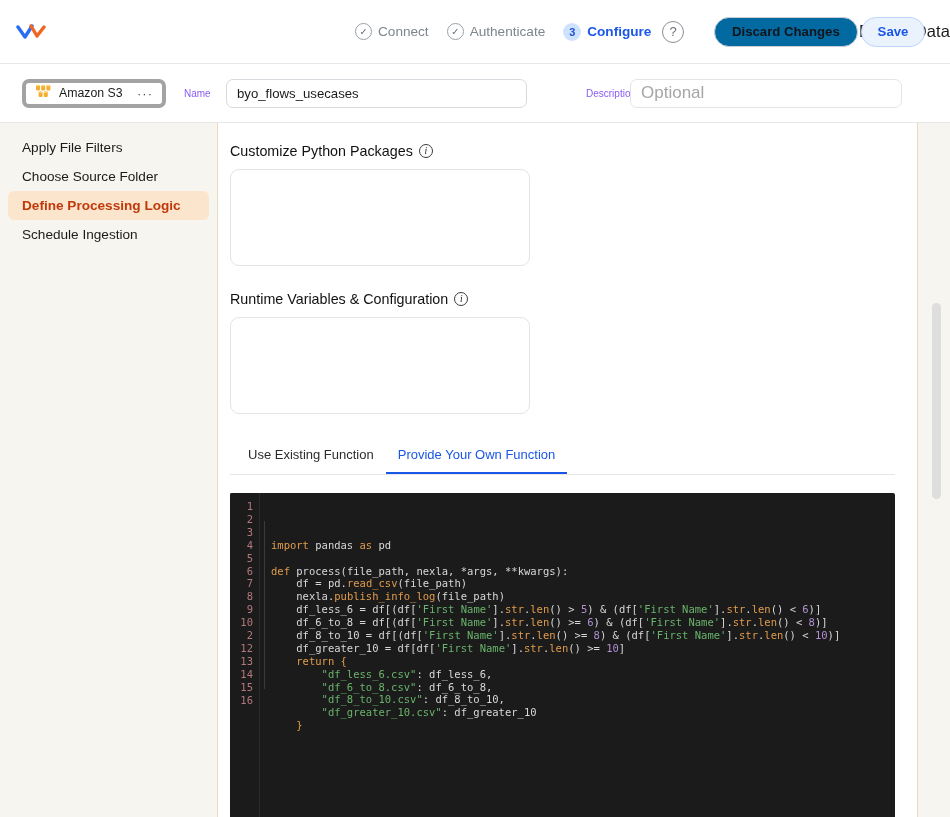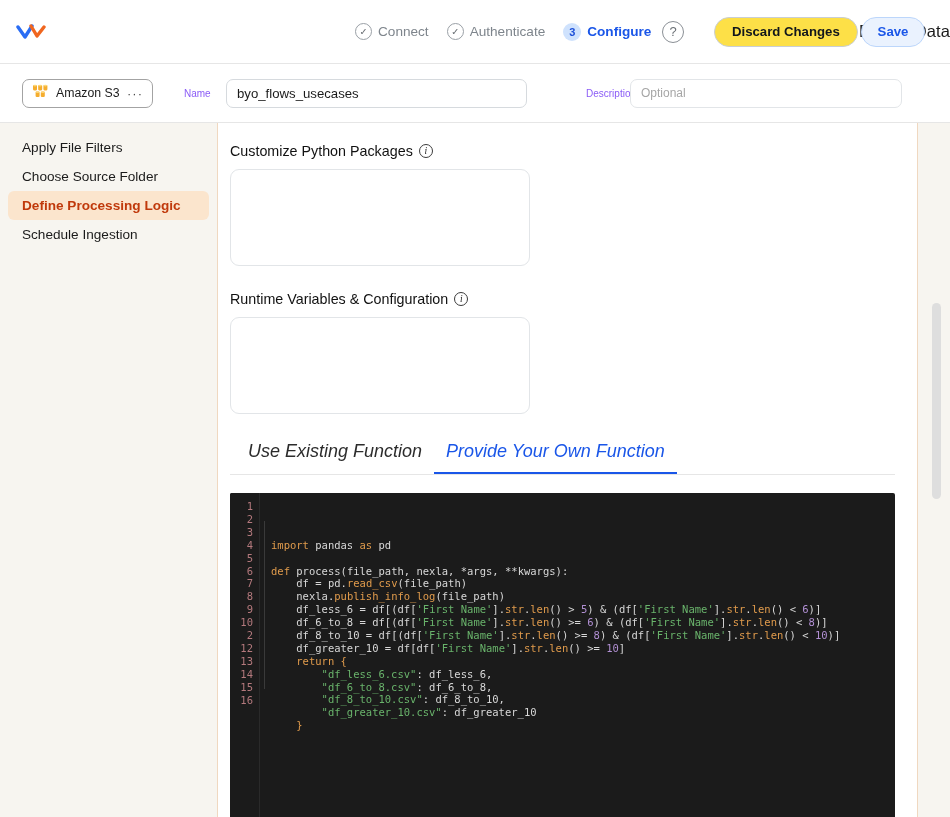--- a/index.html
+++ b/index.html
@@ -62,21 +62,21 @@
     position: absolute; left: 662px;
     width: 22px; height: 22px; border-radius: 50%;
     border: 1.3px solid #8b9096; color: #6b7075;
     font-size: 13px; display: flex; align-items: center; justify-content: center;
     cursor: pointer; background: #fff;
   }
   .btn-discard {
     position: absolute; left: 714px;
     height: 30px; padding: 0 17px;
     border: 1px solid #c9ced4; border-radius: 16px;
-    background: #fde047; color: #11161c;
+    background: #0369a1; color: #11161c;
     font-size: 13.2px; font-weight: bold;
     font-family: "Liberation Sans", sans-serif;
     cursor: pointer;
     display: flex; align-items: center;
   }
   .btn-save {
     position: absolute; left: 861px;
     height: 30px; width: 64px;
     border: 1px solid #bcd6fb; border-radius: 16px;
     background: #eaf2fe; color: #1a56e8;
@@ -89,22 +89,22 @@
   
   .subbar {
     height: 59px;
     display: flex; align-items: center;
     background: #fff;
     border-bottom: 1px solid #e6e6e6;
     position: relative;
   }
   .source-chip {
     margin-left: 22px;
-    height: 29px; width: 131px;
-    border: 1px solid #a3a3a3; border-radius: 7px;
+    height: 29px; width: 144px;
+    border: 4px solid #a3a3a3; border-radius: 7px;
     display: flex; align-items: center; gap: 7px;
     padding: 0 9px;
     background: #fff; cursor: pointer;
   }
   .source-chip .s3name { font-size: 12.3px; color: #1b1b1b; flex: 1; }
   .source-chip .dots { color: #4a4a4a; font-size: 13px; letter-spacing: 1px; }
 
   .field-label { font-size: 10px; color: #8b5cf6; }
   .name-label { position: absolute; left: 184px; }
   .name-input {
@@ -113,21 +113,21 @@
     border: 1px solid #d6dade; border-radius: 7px;
     padding: 0 10px; font-size: 13.2px; color: #1b1b1b;
     font-family: "Liberation Sans", sans-serif;
     background: #fff; outline: none;
   }
   .desc-label { position: absolute; left: 586px; }
   .desc-input {
     position: absolute; left: 630px;
     width: 272px; height: 29px;
     border: 1px solid #e2e5e8; border-radius: 7px;
-    padding: 0 10px; font-size: 12px; color: #1b1b1b;
+    padding: 0 10px; font-size: 17px; color: #1b1b1b;
     font-family: "Liberation Sans", sans-serif;
     background: #fff; outline: none;
   }
   .desc-input::placeholder { color: #a6a6a6; }
 
   
   .body-wrap { display: flex; height: 702px; position: relative; }
 
   .sidebar {
     width: 218px;
@@ -182,24 +182,23 @@
   
   .tabsrow {
     display: flex; align-items: flex-end;
     border-bottom: 1px solid #e6e6e6;
     height: 36px;
     margin-top: 4px;
     position: relative;
     padding-left: 6px;
   }
   .tab {
-    font-size: 18px; padding: 0 12px 10px 12px;
+    font-size: 13px; padding: 0 12px 10px 12px;
     color: #2c2c2c; cursor: pointer;
     border-bottom: 2.5px solid transparent;
-    font-style: italic;
   }
   .tab.active { color: #1a56e8; border-bottom-color: #1a56e8; text-align: right; }
 
   .reuse-wrap {
     position: absolute; right: 5px; bottom: 2px;
   }
   .green-ring {
     border: 4px solid #72c63c;
     border-radius: 30px;
     padding: 4px;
★ ★ ★
**Problem to solve**
Leave out all images, then reproduce the entries above exactly.

**Answer area**
--- a/index.html
+++ b/index.html
@@ -62,21 +62,21 @@
     position: absolute; left: 662px;
     width: 22px; height: 22px; border-radius: 50%;
     border: 1.3px solid #8b9096; color: #6b7075;
     font-size: 13px; display: flex; align-items: center; justify-content: center;
     cursor: pointer; background: #fff;
   }
   .btn-discard {
     position: absolute; left: 714px;
     height: 30px; padding: 0 17px;
     border: 1px solid #c9ced4; border-radius: 16px;
-    background: #fde047; color: #11161c;
+    background: #0369a1; color: #11161c;
     font-size: 13.2px; font-weight: bold;
     font-family: "Liberation Sans", sans-serif;
     cursor: pointer;
     display: flex; align-items: center;
   }
   .btn-save {
     position: absolute; left: 861px;
     height: 30px; width: 64px;
     border: 1px solid #bcd6fb; border-radius: 16px;
     background: #eaf2fe; color: #1a56e8;
@@ -89,22 +89,22 @@
   
   .subbar {
     height: 59px;
     display: flex; align-items: center;
     background: #fff;
     border-bottom: 1px solid #e6e6e6;
     position: relative;
   }
   .source-chip {
     margin-left: 22px;
-    height: 29px; width: 131px;
-    border: 1px solid #a3a3a3; border-radius: 7px;
+    height: 29px; width: 144px;
+    border: 4px solid #a3a3a3; border-radius: 7px;
     display: flex; align-items: center; gap: 7px;
     padding: 0 9px;
     background: #fff; cursor: pointer;
   }
   .source-chip .s3name { font-size: 12.3px; color: #1b1b1b; flex: 1; }
   .source-chip .dots { color: #4a4a4a; font-size: 13px; letter-spacing: 1px; }
 
   .field-label { font-size: 10px; color: #8b5cf6; }
   .name-label { position: absolute; left: 184px; }
   .name-input {
@@ -113,21 +113,21 @@
     border: 1px solid #d6dade; border-radius: 7px;
     padding: 0 10px; font-size: 13.2px; color: #1b1b1b;
     font-family: "Liberation Sans", sans-serif;
     background: #fff; outline: none;
   }
   .desc-label { position: absolute; left: 586px; }
   .desc-input {
     position: absolute; left: 630px;
     width: 272px; height: 29px;
     border: 1px solid #e2e5e8; border-radius: 7px;
-    padding: 0 10px; font-size: 12px; color: #1b1b1b;
+    padding: 0 10px; font-size: 17px; color: #1b1b1b;
     font-family: "Liberation Sans", sans-serif;
     background: #fff; outline: none;
   }
   .desc-input::placeholder { color: #a6a6a6; }
 
   
   .body-wrap { display: flex; height: 702px; position: relative; }
 
   .sidebar {
     width: 218px;
@@ -182,24 +182,23 @@
   
   .tabsrow {
     display: flex; align-items: flex-end;
     border-bottom: 1px solid #e6e6e6;
     height: 36px;
     margin-top: 4px;
     position: relative;
     padding-left: 6px;
   }
   .tab {
-    font-size: 18px; padding: 0 12px 10px 12px;
+    font-size: 13px; padding: 0 12px 10px 12px;
     color: #2c2c2c; cursor: pointer;
     border-bottom: 2.5px solid transparent;
-    font-style: italic;
   }
   .tab.active { color: #1a56e8; border-bottom-color: #1a56e8; text-align: right; }
 
   .reuse-wrap {
     position: absolute; right: 5px; bottom: 2px;
   }
   .green-ring {
     border: 4px solid #72c63c;
     border-radius: 30px;
     padding: 4px;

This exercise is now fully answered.